We have been hearing the Semantic Web is going to be the next phase of the World Wide Web, the W3.0. What is Semantic Web? The standard answer is that it is the status of ‘Web of data’
W3C (The World Wide Web Consortium) is an organisation leading the full potential of World Wide Web by developing protocols and guidelines that ensure the long-term growth the web. In its webpage of Semantic Web, it says:
“The term “Semantic Web” refers to W3C vision of the Web of linked data. Semantic Web technologies enable people to:
– create data stores on the Web,
– build vocabularies,
– and write rules for handling data.”
It will be easier to understand if we look at a traditional library collection. We build our collection – that is the data stores. We use standard vocabularies to describe the items in our collections. We follow the established metadata standards (AACR, RDA, MARC21, Dublin Core).

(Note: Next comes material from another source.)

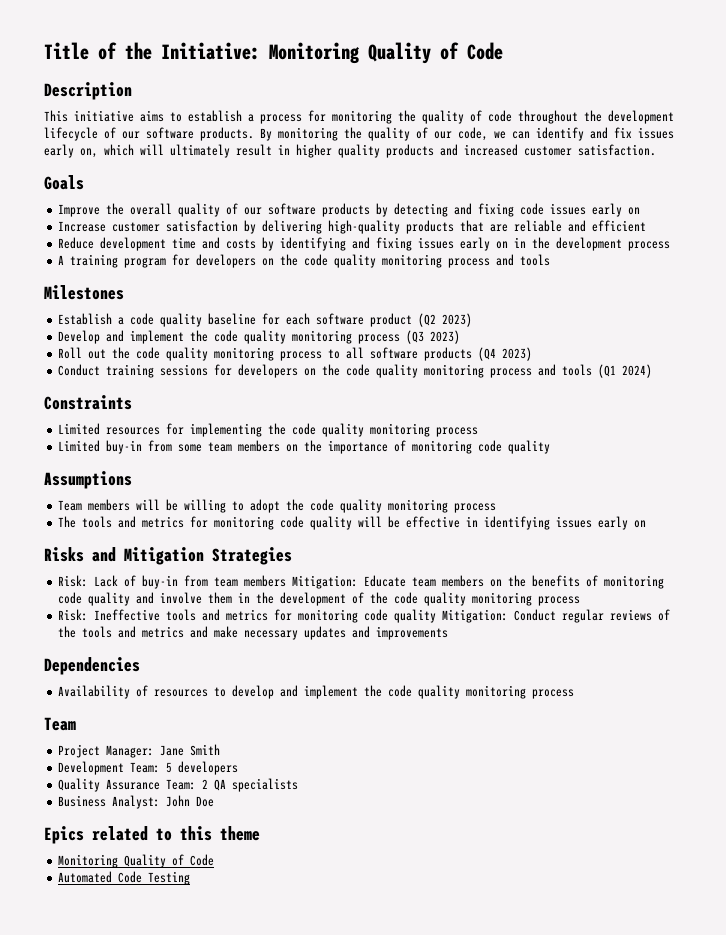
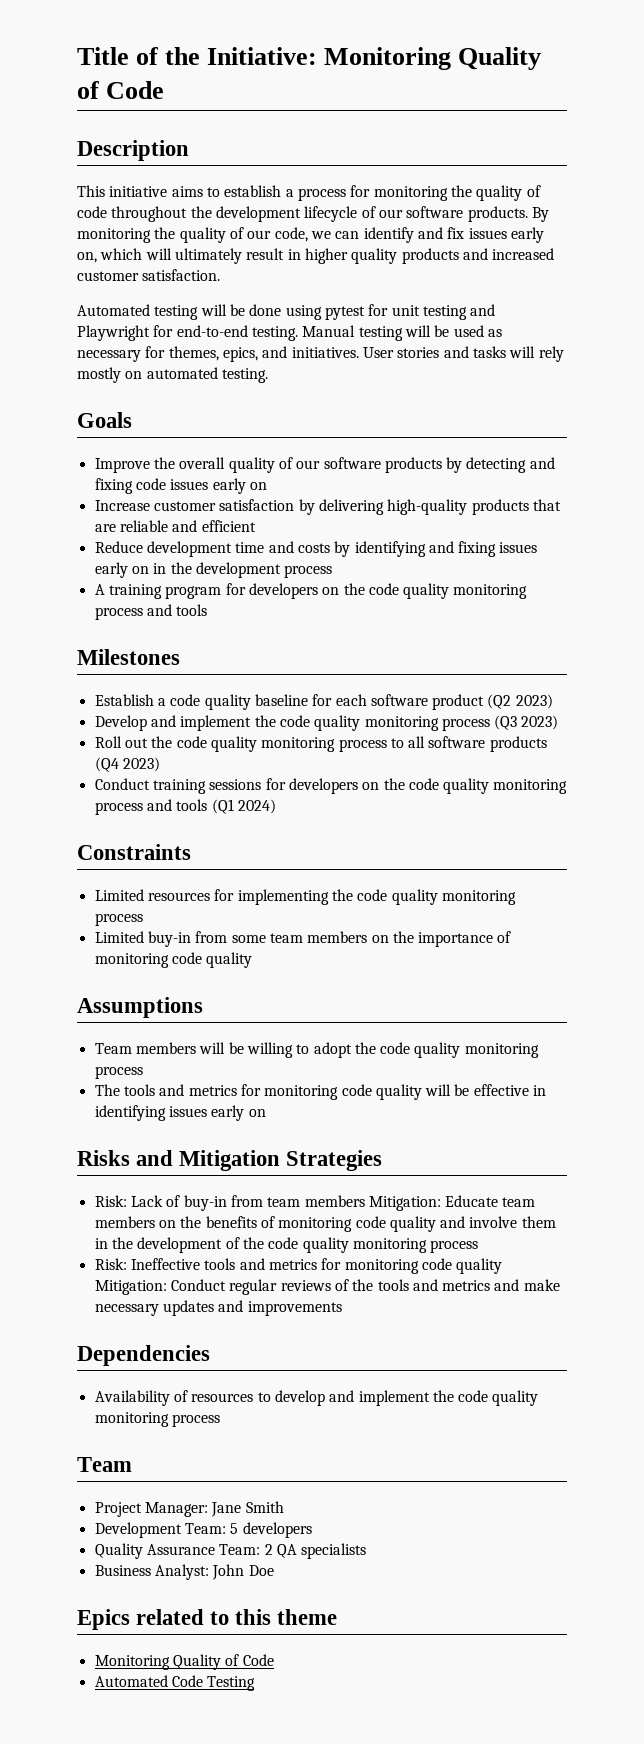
+ Automated testing will be done using pytest for unit testing and Playwright for end-to-end testing. Manual testing will be used as necessary for themes, epics, and initiatives. User stories and tasks will rely mostly on automated testing.

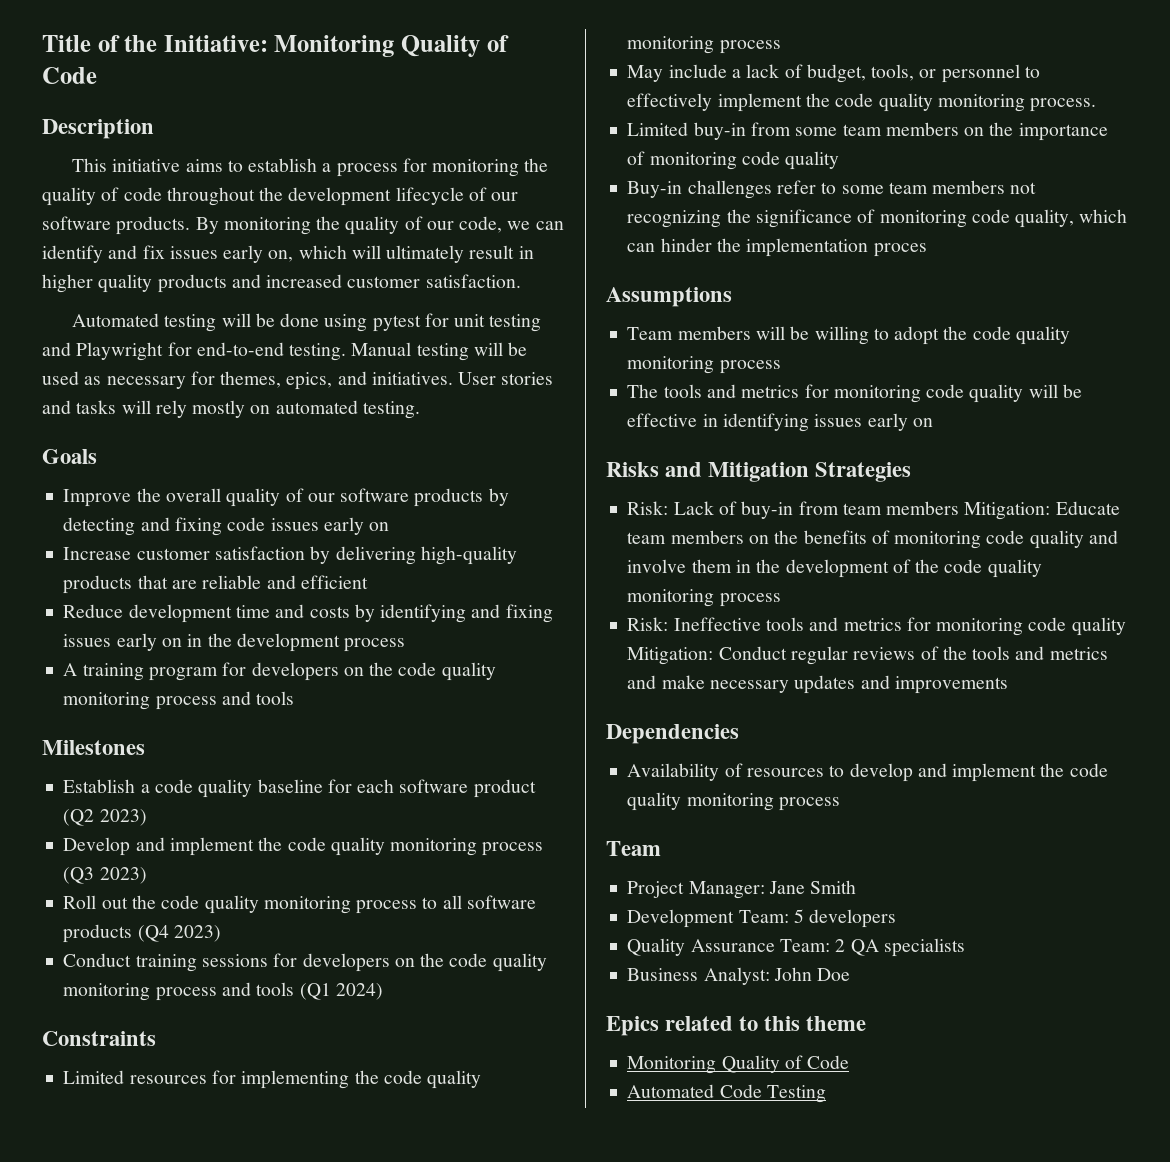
+ May include a lack of budget, tools, or personnel to effectively implement the code quality monitoring process.
+ Buy-in challenges refer to some team members not recognizing the significance of monitoring code quality, which can hinder the implementation proces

These are the agreed rules of handling data.
In order to build a web of data, there are four areas to look at:
“1. Linked Data: The Semantic Web is a Web of data — of dates and titles and part numbers and chemical properties and any other data one might conceive of. RDF provides the foundation for publishing and linking your data. Various technologies allow you to embed data in documents (RDFa, GRDDL) or expose what you have in SQL databases, or make it available as RDF files.
2. Vocabularies: At times it may be important or valuable to organize data. Using OWL (to build vocabularies, or “ontologies”) and SKOS (for designing knowledge organization systems) it is possible to enrich data with additional meaning, which allows more people (and more machines) to do more with the data.
3. Query: Query languages go hand-in-hand with databases. If the Semantic Web is viewed as a global database, then it is easy to understand why one would need a query language for that data. SPARQL is the query language for the Semantic Web.
4. Inference: Near the top of the Semantic Web stack one finds inference — reasoning over data through rules. W3C work on rules, primarily through RIF and OWL, is focused on translating between rule languages and exchanging rules among different systems.”